I’ve seen services crash hours after deployment because someone misspelled an env var. This catches it before the process even binds to a port. Small thing. Probably saves more time over a year than anything else on this list.


2. Graceful shutdown

When your service gets a SIGTERM — every deploy, every scale-down, every container restart — it needs to stop accepting new work, finish what’s in progress, close connections, and exit clean.

import asyncio
import signal
from contextlib import asynccontextmanager
from collections.abc import AsyncGenerator

from fastapi import FastAPI


class GracefulShutdown:
    def __init__(self, timeout: int = 15):
        self.timeout = timeout
        self.is_shutting_down = False
        self._tasks: list[asyncio.Task] = []
        self._cleanup_handlers: list = []

    def register_cleanup(self, handler) -> None:
        self._cleanup_handlers.append(handler)

    def track_task(self, task: asyncio.Task) -> None:
        self._tasks.append(task)
        task.add_done_callback(self._tasks.remove)

    async def shutdown(self) -> None:
        self.is_shutting_down = True
        if self._tasks:
            await asyncio.wait(self._tasks, timeout=self.timeout)
        for handler in reversed(self._cleanup_handlers):
            try:
                await handler()
            except Exception as e:
                print(f"Cleanup error: {e}")  # FIXME: use proper logging

When I was working on data pipeline services with RabbitMQ, this was critical. If a service died mid-message, that message could be lost or processed twice. The cleanup approach made sure every message was either fully processed or re-queued before the service went down.

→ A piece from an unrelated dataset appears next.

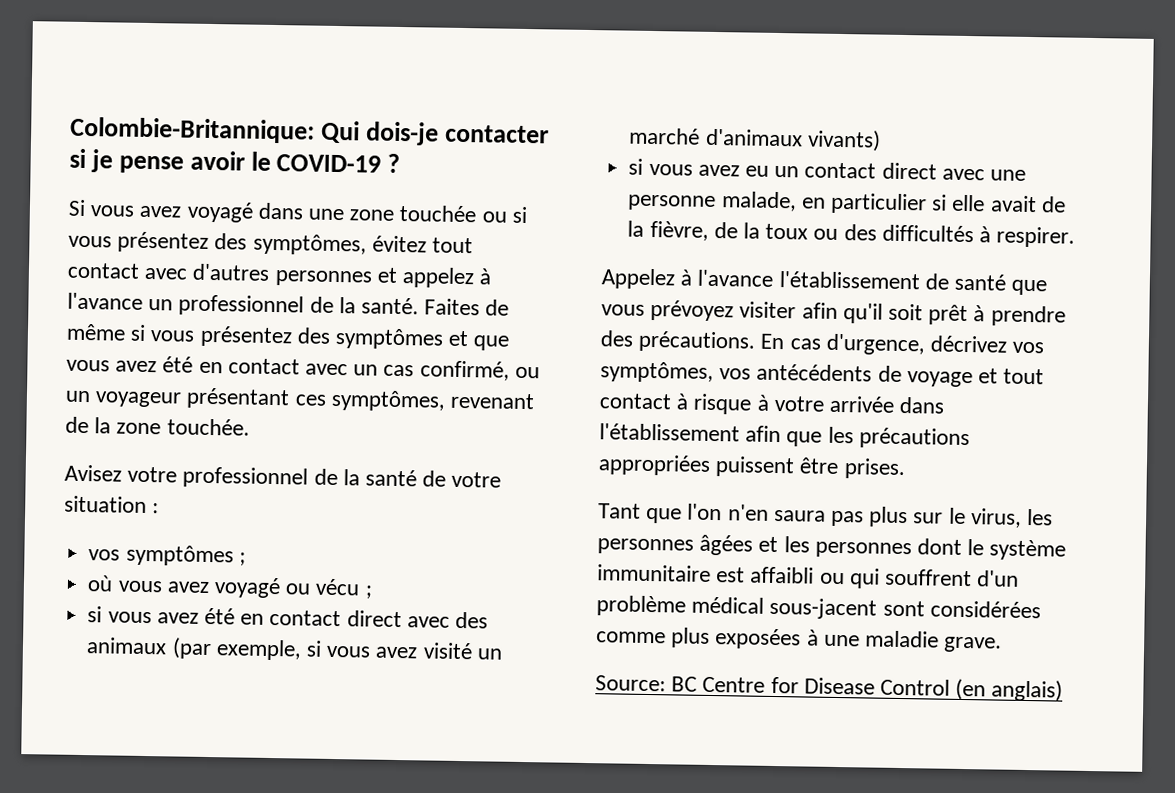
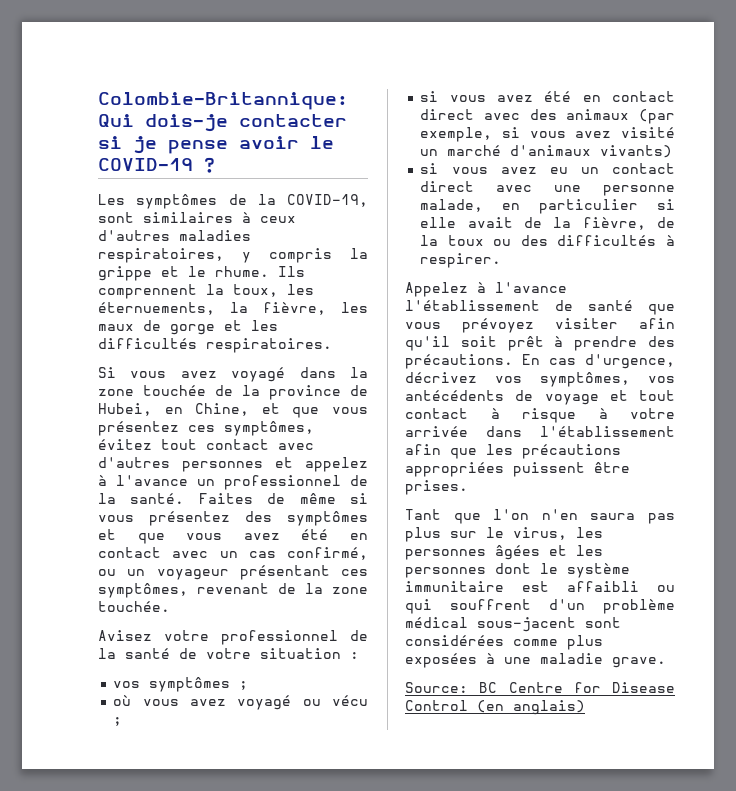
+ Les symptômes de la COVID-19, sont similaires à ceux d'autres maladies respiratoires, y compris la grippe et le rhume. Ils comprennent la toux, les éternuements, la fièvre, les maux de gorge et les difficultés respiratoires.
- Si vous avez voyagé dans une zone touchée ou si vous présentez des symptômes, évitez tout contact avec d'autres personnes et appelez à l'avance un professionnel de la santé.
+ Si vous avez voyagé dans la zone touchée de la province de Hubei, en Chine, et que vous présentez ces symptômes, évitez tout contact avec d'autres personnes et appelez à l'avance un professionnel de la santé.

One thing people miss: the ordering matters. Cleanup handlers should run in reverse. You want to close the thing you opened last first. Database connections should close last because other handlers might still need them during their own cleanup.


3. Health checks that actually check health

I’ve seen too many health endpoints that just return {"status": "ok"}. That tells your orchestrator the process is alive, not whether it can do useful work.

A real health check hits every dependency:

import time
from dataclasses import dataclass, field
from fastapi import Response


@dataclass
class HealthRegistry:
    checks: list = field(default_factory=list)

    def register(self, name: str, check, critical: bool = True):
        self.checks.append({"name": name, "check": check, "critical": critical})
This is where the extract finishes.